Use custom tokenizer in data-to-spacy

I have a follow-up question to this topic. I used data-to-spacy with the following parameters

prodigy data-to-spacy output --ner my_dataset --ner-missing --base-model output/my_model/model-last -F functions.py

I'm including --base-model because my data was collected using a custom tokenizer. I used -F to point prodigy to that tokenizer although I didn't see this parameter documented anywhere.

I got 727 training examples and 285 evaluation examples from this.
Then when I train a spacy model with this data, I get poor results. 0.3 F1 score and a rising TOK2VEC and NER loss indicating something is very wrong.

I was able to train a spacy model with similar data collected using the ner_manual prodigy view. We collected about 800 examples and got 0.7 F1 with diminishing TOK2VEC and NER loss.

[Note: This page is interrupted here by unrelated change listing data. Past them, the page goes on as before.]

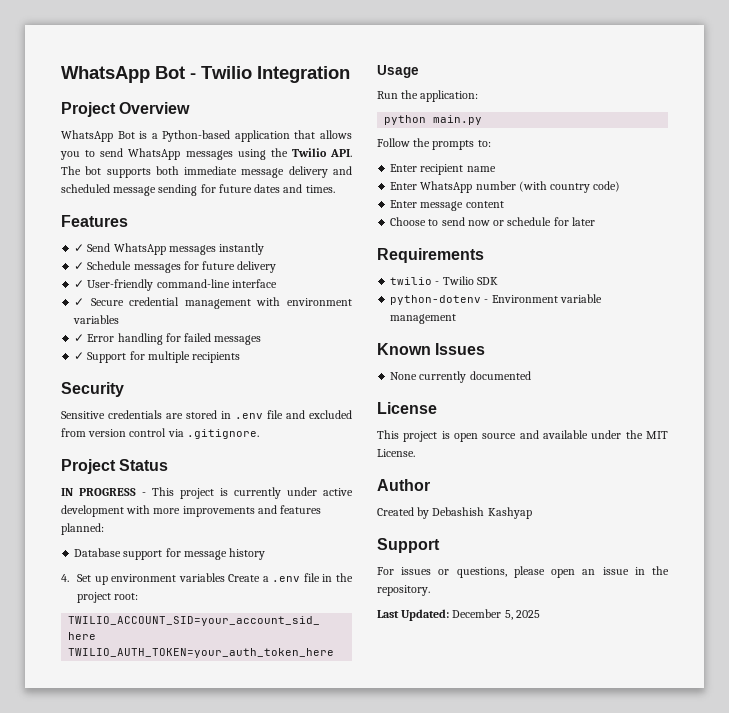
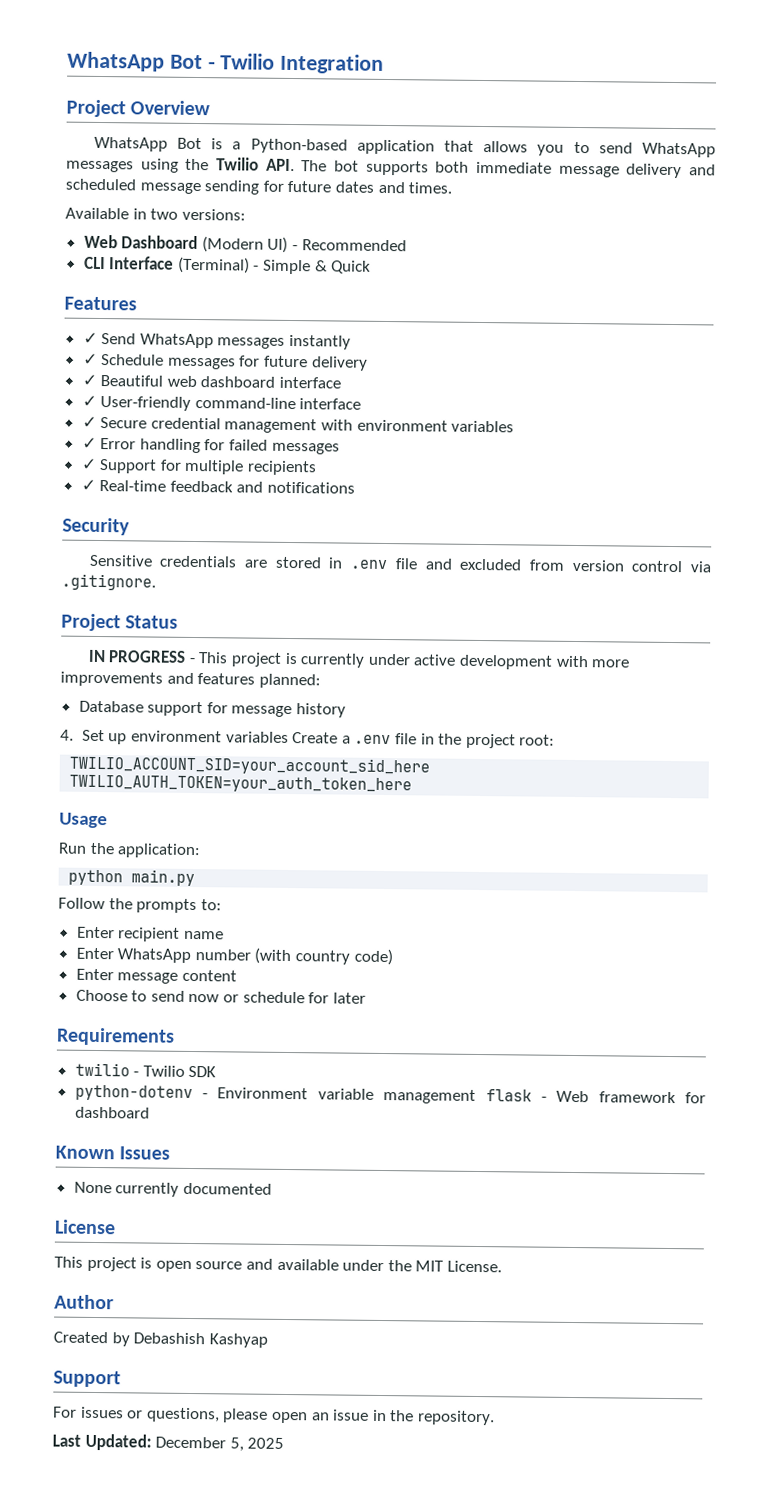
+ Available in two versions:
+ Web Dashboard (Modern UI) - Recommended
+ CLI Interface (Terminal) - Simple & Quick
+ ✓ Beautiful web dashboard interface
+ ✓ Real-time feedback and notifications
- python-dotenv - Environment variable management
+ python-dotenv - Environment variable management flask - Web framework for dashboard

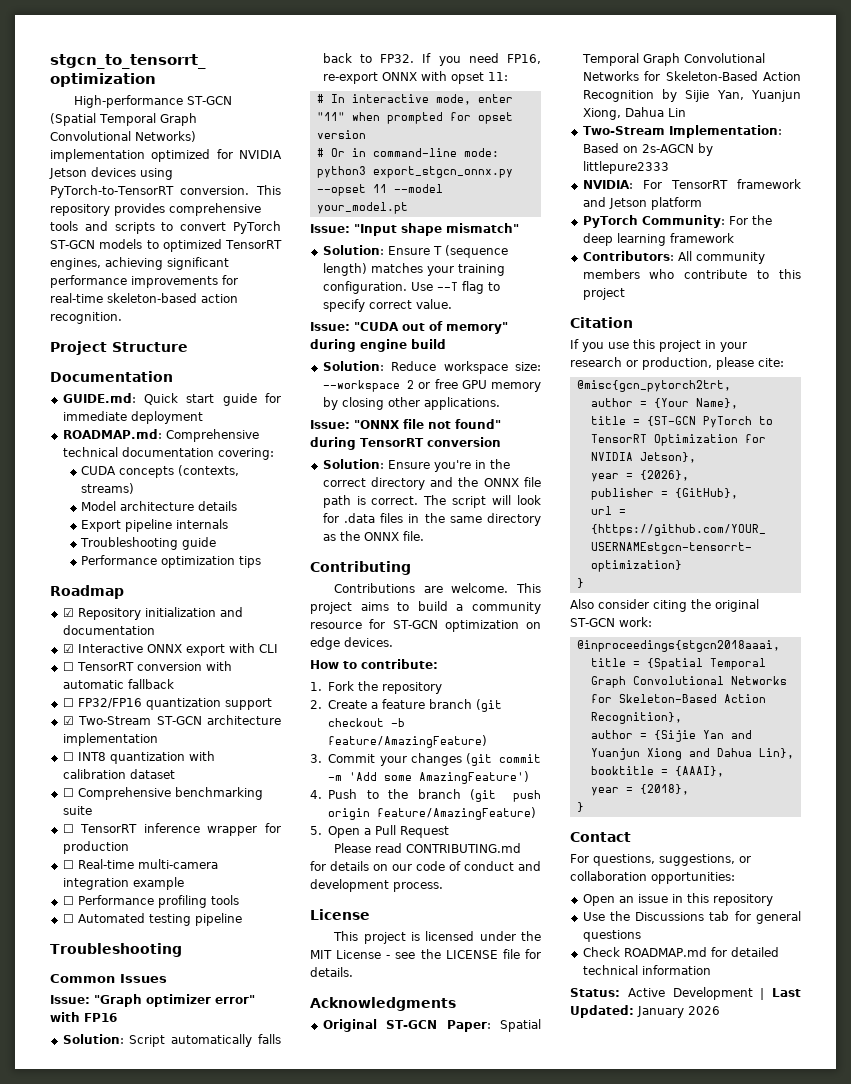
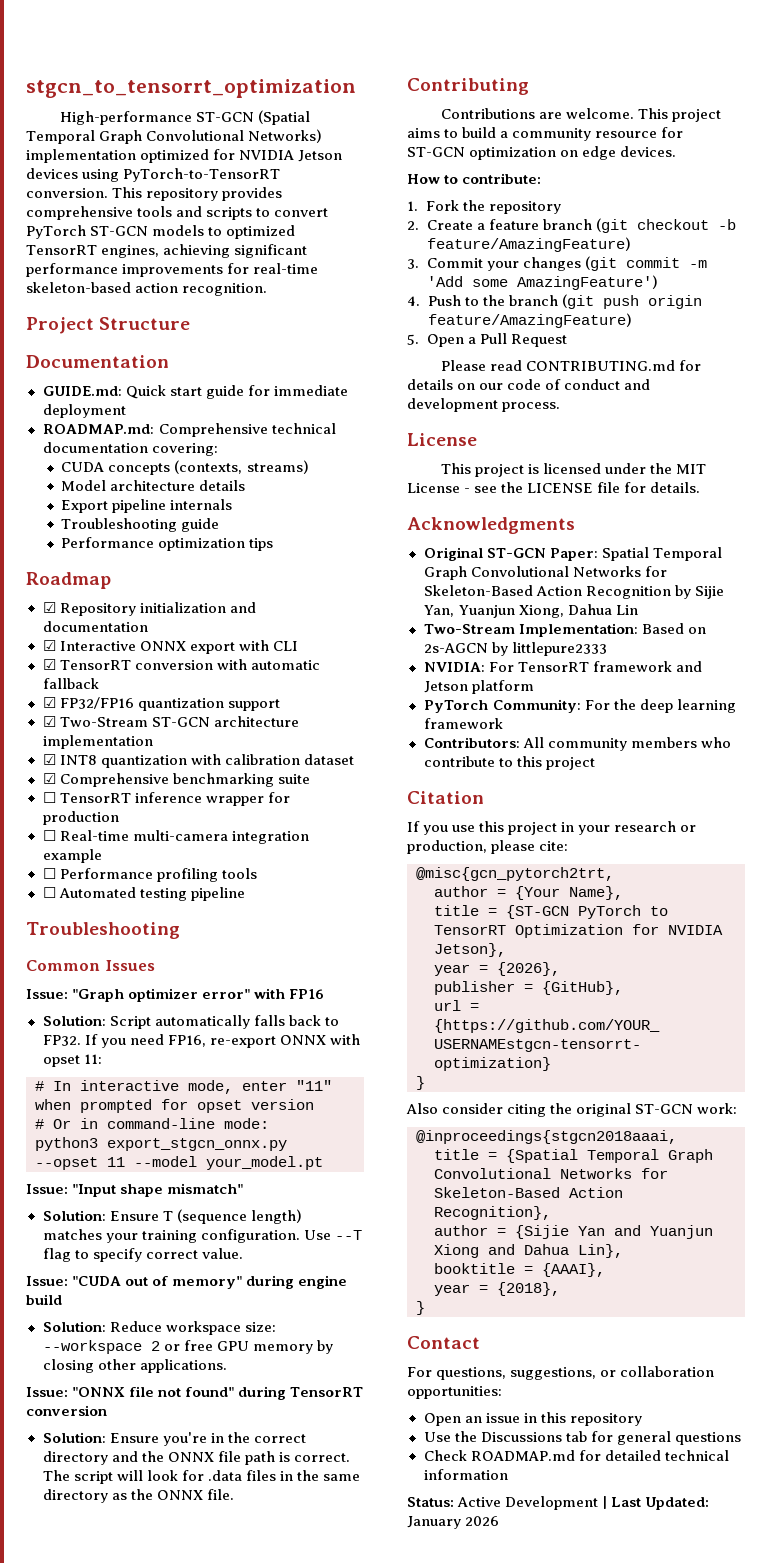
- ☐ TensorRT conversion with automatic fallback
+ ☑ TensorRT conversion with automatic fallback
- ☐ FP32/FP16 quantization support
+ ☑ FP32/FP16 quantization support
- ☐ INT8 quantization with calibration dataset
+ ☑ INT8 quantization with calibration dataset
- ☐ Comprehensive benchmarking suite
+ ☑ Comprehensive benchmarking suite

Both models are using very similar config files, using pretrained word vectors and tok2vec on a large dataset.

I suspect that data-to-spacy is somehow not picking up on my custom_tokenizer since when I run data-to-spacy without --base-model or -F (see below) I get similar performance (0.3 F1 with increasing losses)

prodigy data-to-spacy output --ner my_dataset --ner-missing

I'm not sure how to debug further. How can I verify if my tokenizer is being used or what parameter should I be using to pass the custom tokenizer?

Hi! The -F flag is typically just used by Prodigy to point to custom recipes and it's not officially used by the data-to-spacy workflow – although, I do wonder if it happens to accidentally work in this case, because all it really does is import the Python module under the hood :thinking: In any case, we probably need a more explicit --code argument here, similar to how spaCy handles it for training.

Also, assuming that your base model uses a custom tokenizer defined in the config which you provide via the Python file, you would have otherwise seen an error if the function wasn't found (because without it, the base model couldn't load).

I just had a look and it seems like you're right and the generated config currently doesn't port over the tokenizer. As an experiment, you can run prodigy stats to find the location of your Prodigy installation and find the generate_config function in recipes/train.py. It should include the following lines:

config = init_config(lang=lang, pipeline=pipes, optimize=optimize, gpu=gpu)
    if base_nlp is not None and base_name is not None:

After that, it'll port over the pipeline components from your base model, but before that, you could try adding the following and see if it resolves the problem:

    config["nlp"]["tokenizer"] = base_model.config["nlp"]["tokenizer"]

Yes, forgot to mention, without -F, I get an error saying the tokenizer isn't defined.

The code in generate_config is not exactly as you described. I see:

if base_nlp is not None and base_name is not None:
    config = base_nlp.config
    ...
else:
    config = init_config(lang=lang, pipeline=pipes, optimize=optimize, gpu=gpu)
return config

Anyway, I tried adding the line in and I didn't see any change in performance.

FYI: I'm on prodigy v1.11.0a7

If I understand correctly, when passing --base_model, the config will be completely copied from base_nlp. But I'm not sure how to properly import my tokenizer. As you said, -F seems to mysteriously stop data-to-spacy from complaining it can't find the tokenizer, but I'm still seeing poor results.

Hi Noah,

We're currently fixing how the sourcing from a base_model works, and will have a look specifically at a custom tokenizer and importing custom code.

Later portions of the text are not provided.